Well. if EPNS on an item means its plated with something other than silver, I'll be first in the queue to sue . or report to Trading Standards, Harrods, all the London auction houses, the London Silver Vaults' traders and many others.LOL It's been a standard trade term, and mark, for a silver plated item for as long as I can remember, and certainly as long as I've been buying silver and plate.
Nickel silver is 'German silver' and, as said,contains no silver itself. It's chosen as the base metal alloy for silver plating because it doesn't bleed (show a reddish colour ) when the plating wears off through constant polishing. The old metal used would show through as red,hence the term 'bleed'.

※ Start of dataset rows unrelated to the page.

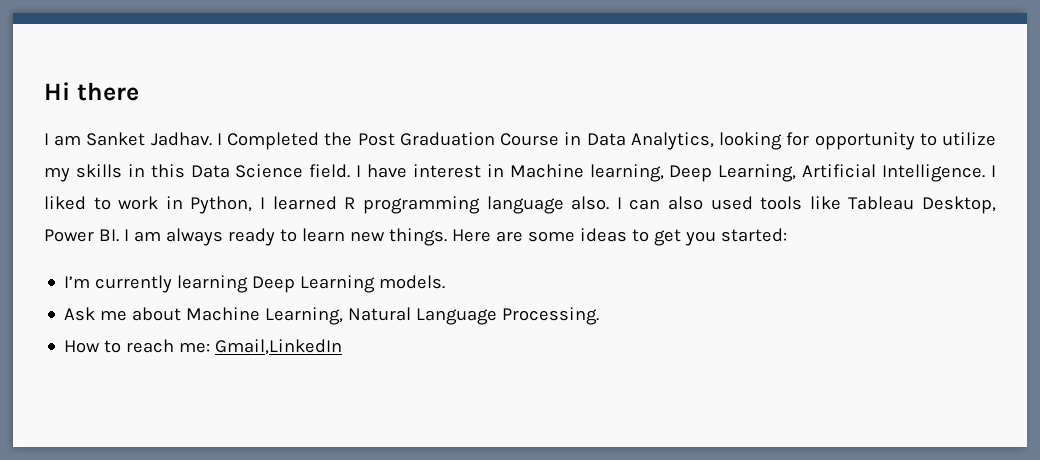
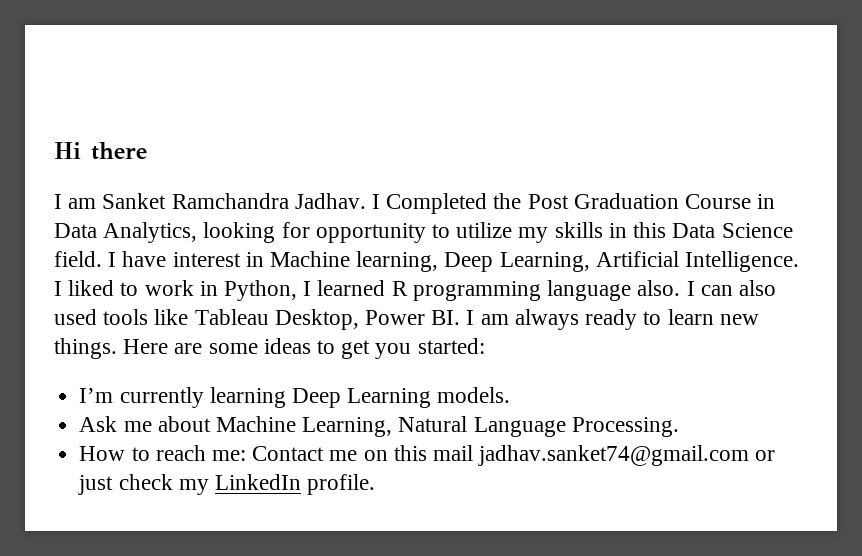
(146, 139) none -> [171,193,289,209] Ramchandra
[215,339,343,355] Gmail,LinkedIn -> [252,445,776,466] [78,474,376,495] Contact me on this mail jadhav.sanket74@gmail.com or just check my LinkedIn profile.

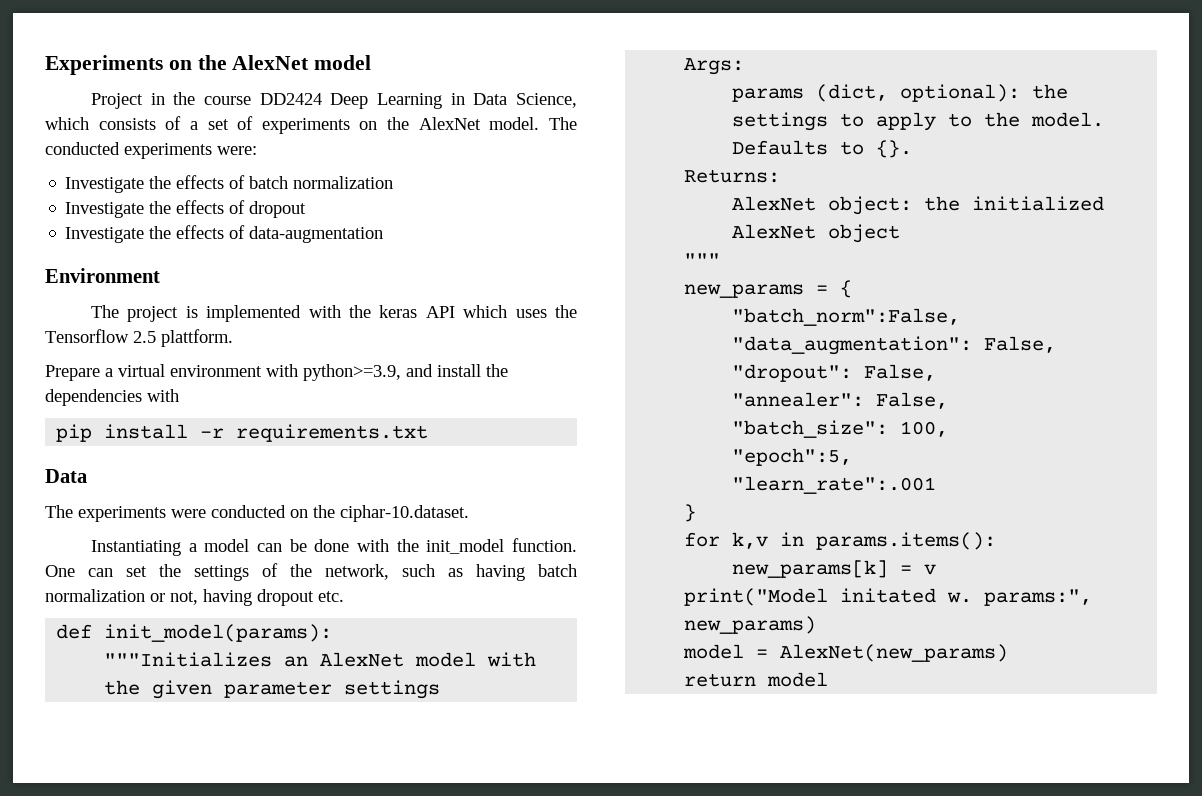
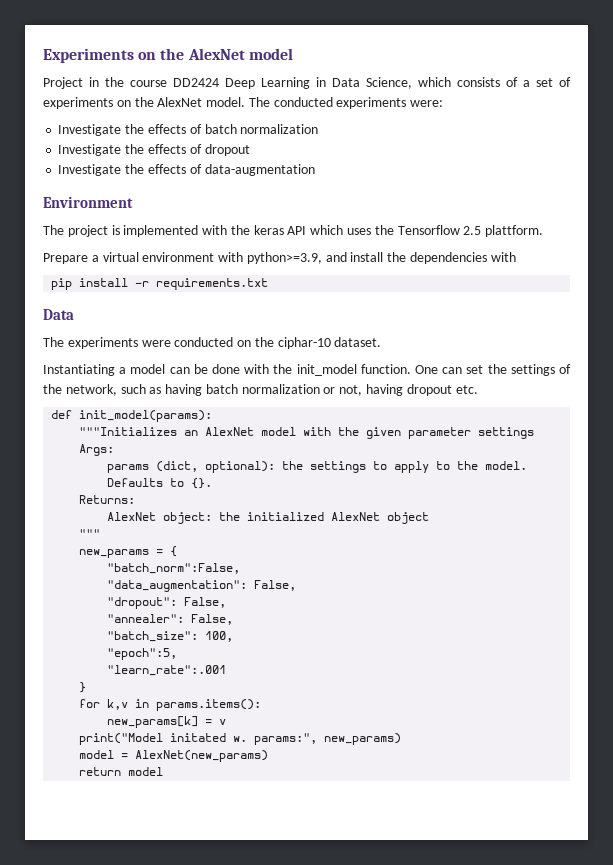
[340,505,469,522] ciphar-10.dataset. -> [277,337,382,349] ciphar-10 dataset.

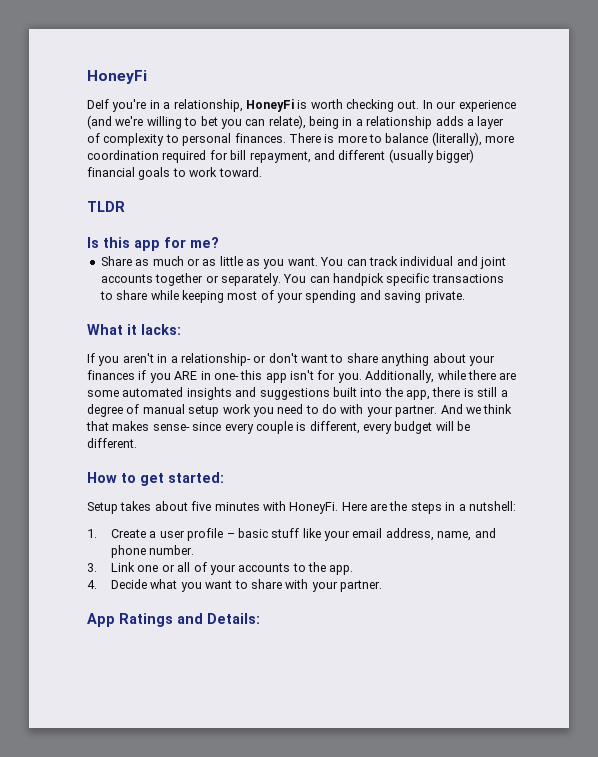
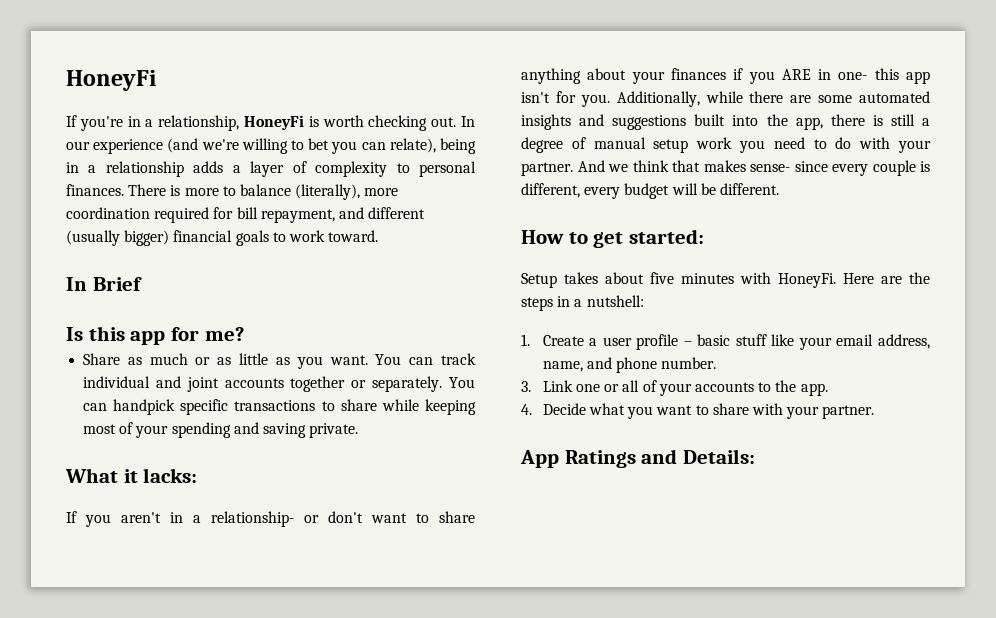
[87,99,109,109] DeIf -> [66,115,77,127] If
[87,201,125,212] TLDR -> [66,277,142,291] In Brief

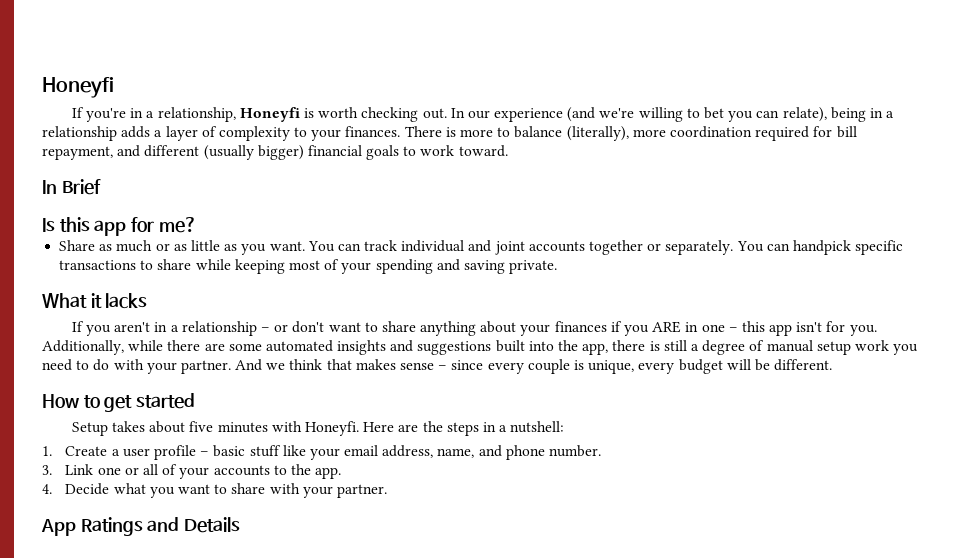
[66,70,157,91] HoneyFi -> [42,77,114,98] Honeyfi
[244,115,304,130] HoneyFi -> [239,107,300,122] Honeyfi
[419,161,477,177] personal -> [311,129,342,141] your
[143,468,198,483] lacks: -> [105,293,148,309] lacks
[211,511,294,527] relationship- -> [181,321,270,336] relationship –
[838,72,868,80] one- -> [701,324,738,332] one –
[750,164,790,172] sense- -> [400,362,448,370] sense –
[521,183,580,198] different, -> [588,360,635,374] unique,
[629,229,705,244] started: -> [136,393,196,409] started
[778,273,836,288] HoneyFi. -> [304,421,359,436] Honeyfi.
[683,449,756,464] Details: -> [184,517,241,533] Details

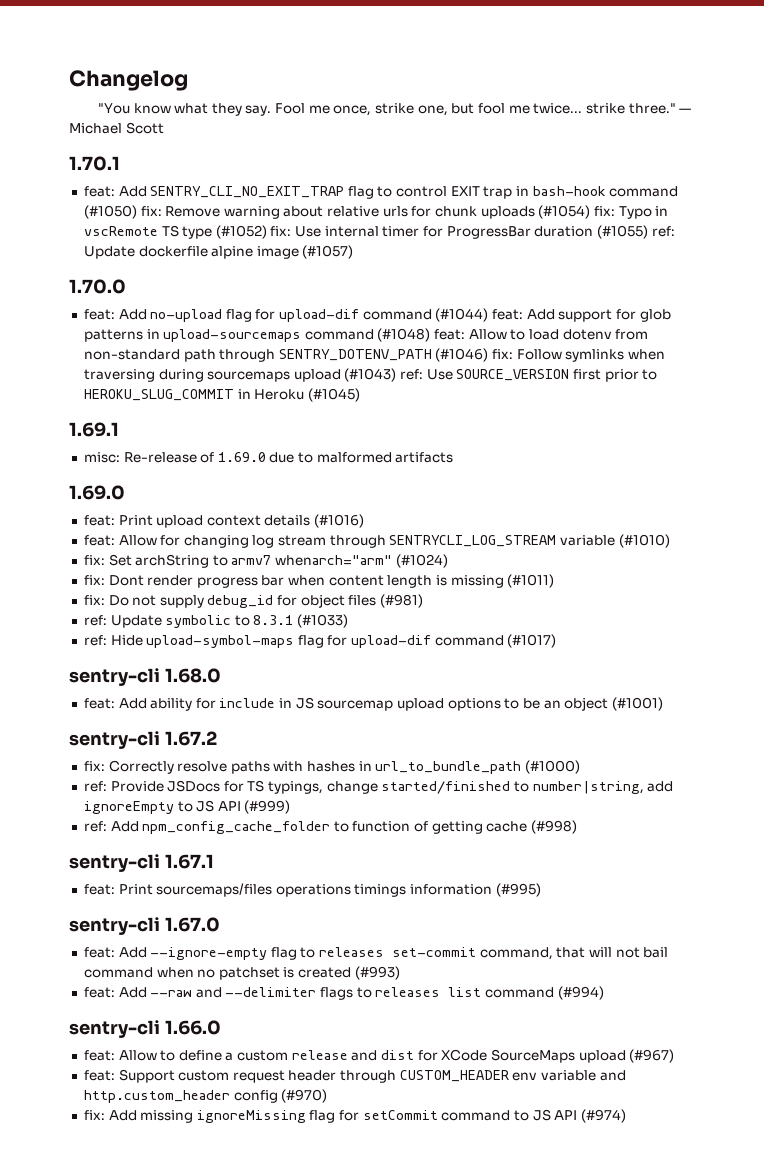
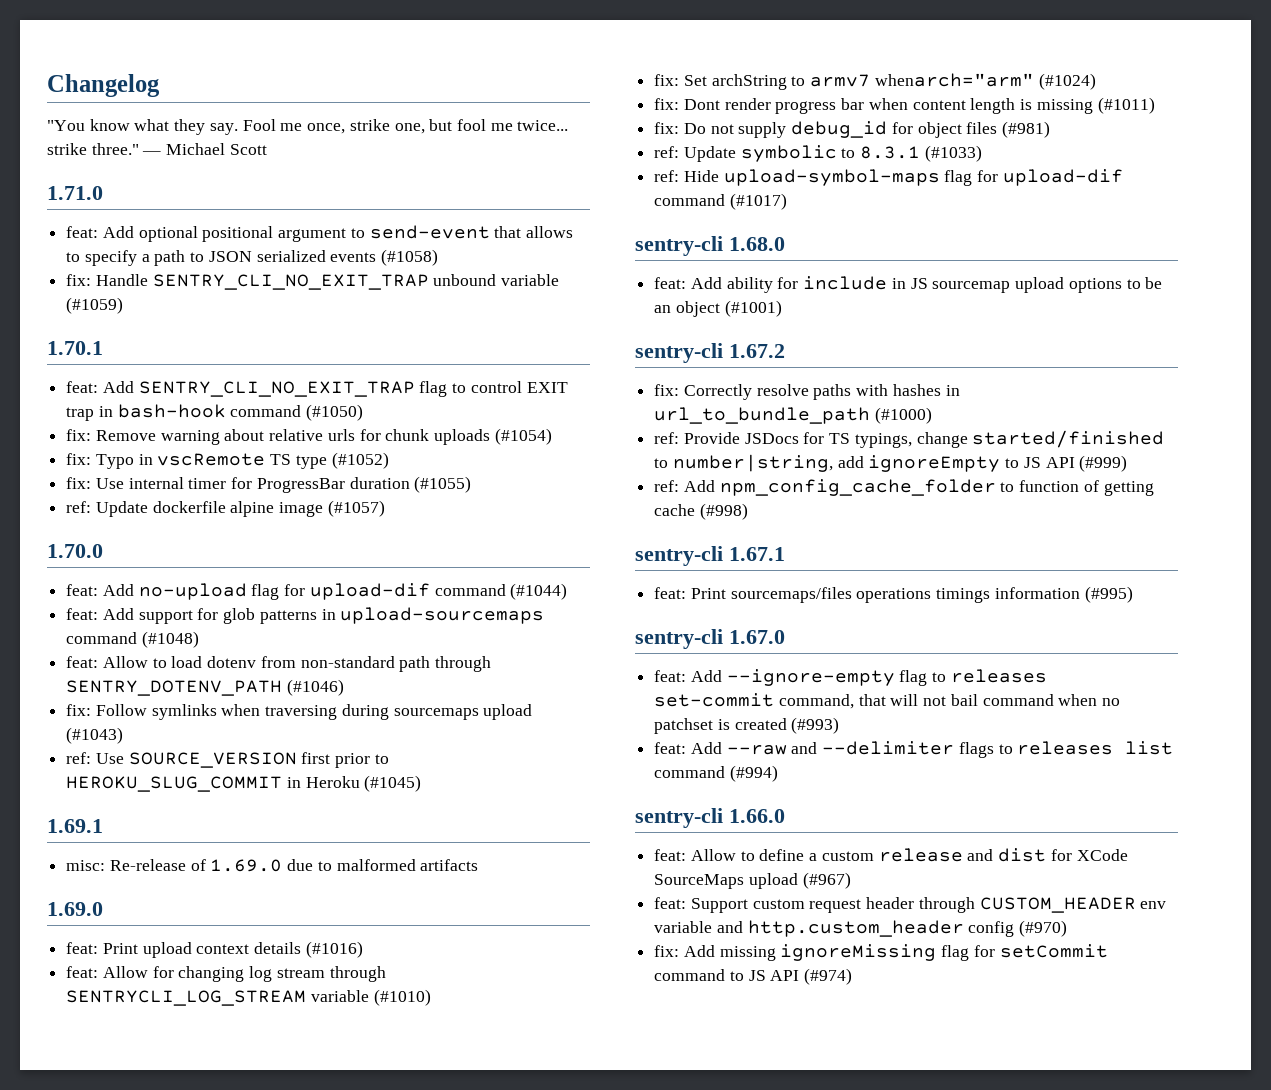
(164, 128) none -> [47,186,103,200] [66,225,574,242] [66,249,439,266] [66,274,560,290] [66,297,124,314] // 1.71.0 // feat: Add optional positional argument to send-event that allows to specify a path to JSON serialized events (#1058) // fix: Handle SENTRY_CLI_NO_EXIT_TRAP unbound variable (#1059)
(137, 212) none -> (364, 412) //
(591, 212) none -> (552, 436) //
(267, 232) none -> (389, 460) //
(648, 232) none -> (472, 484) //
(489, 315) none -> (568, 591) //
(431, 335) none -> (199, 639) //
(489, 355) none -> (344, 687) //
(397, 375) none -> (124, 735) //

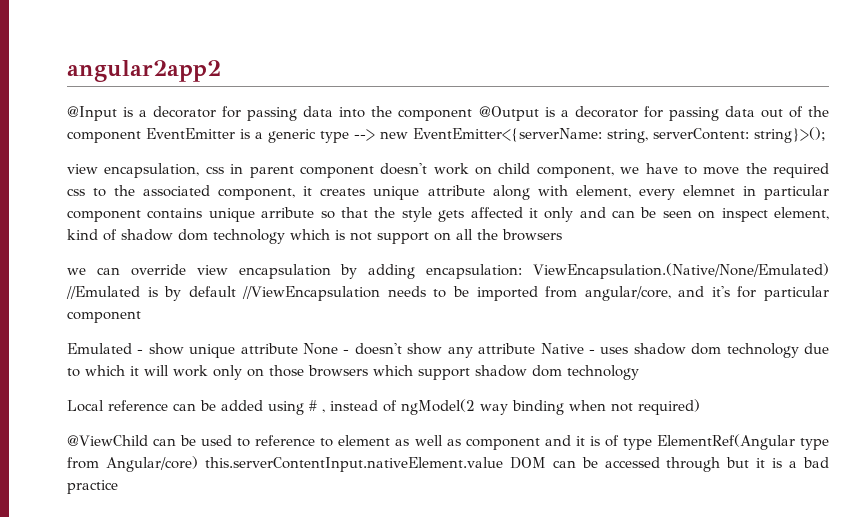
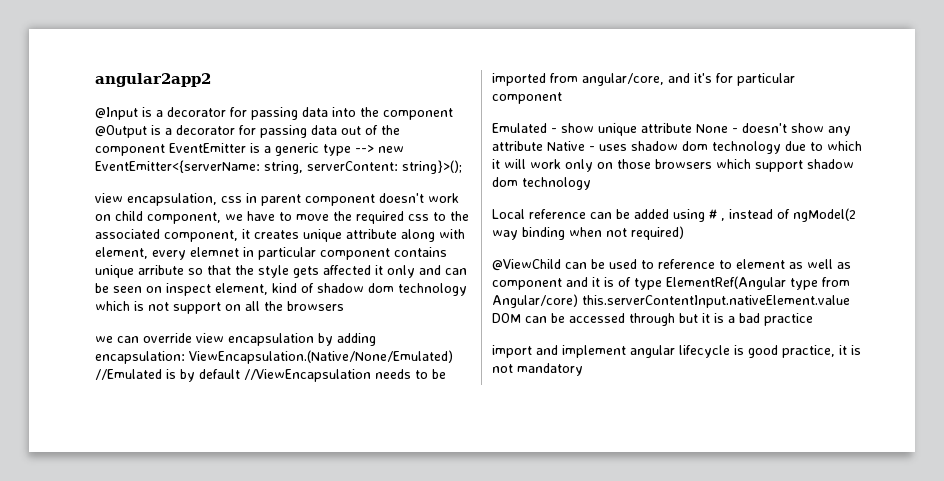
(118, 487) none -> [492,345,861,358] [492,363,583,376] // import and implement angular lifecycle is good practice, it is not mandatory

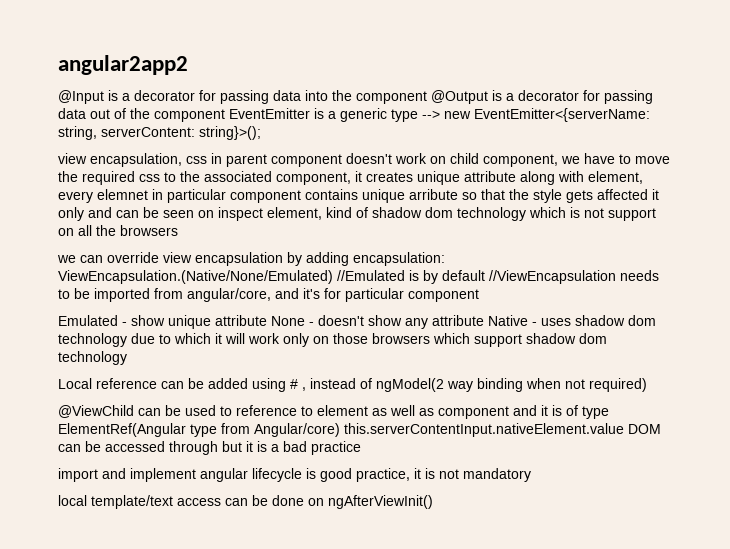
(583, 369) none -> [58,495,433,509] // local template/text access can be done on ngAfterViewInit()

Strictly speaking (and I have this from an Assay Office), silver plate means solid silver (not pure silver, but one of the standard alloys of silver which come in various degrees of fineness, similar to 9 carat, 14 carat and 18 carat gold). This should be carefully distinguished from "silver plated", but, unfortunately, it frequently isn't. here's the quote from the Assay Office (Birmingham):
You are quite right that the term 'plate' is the traditional and correct word for solid precious metal; in the past, used more to refer to silver, but more recently to all precious metals. 'Plated', therefore, refers strictly to articles of base metal constitution with a thin covering of precious metal.
Rojash, why don't you read things before you get on your high horse.

"Chuck's answer is the only correct one. i.e. it is silver plated onto nickel silver," is not correct.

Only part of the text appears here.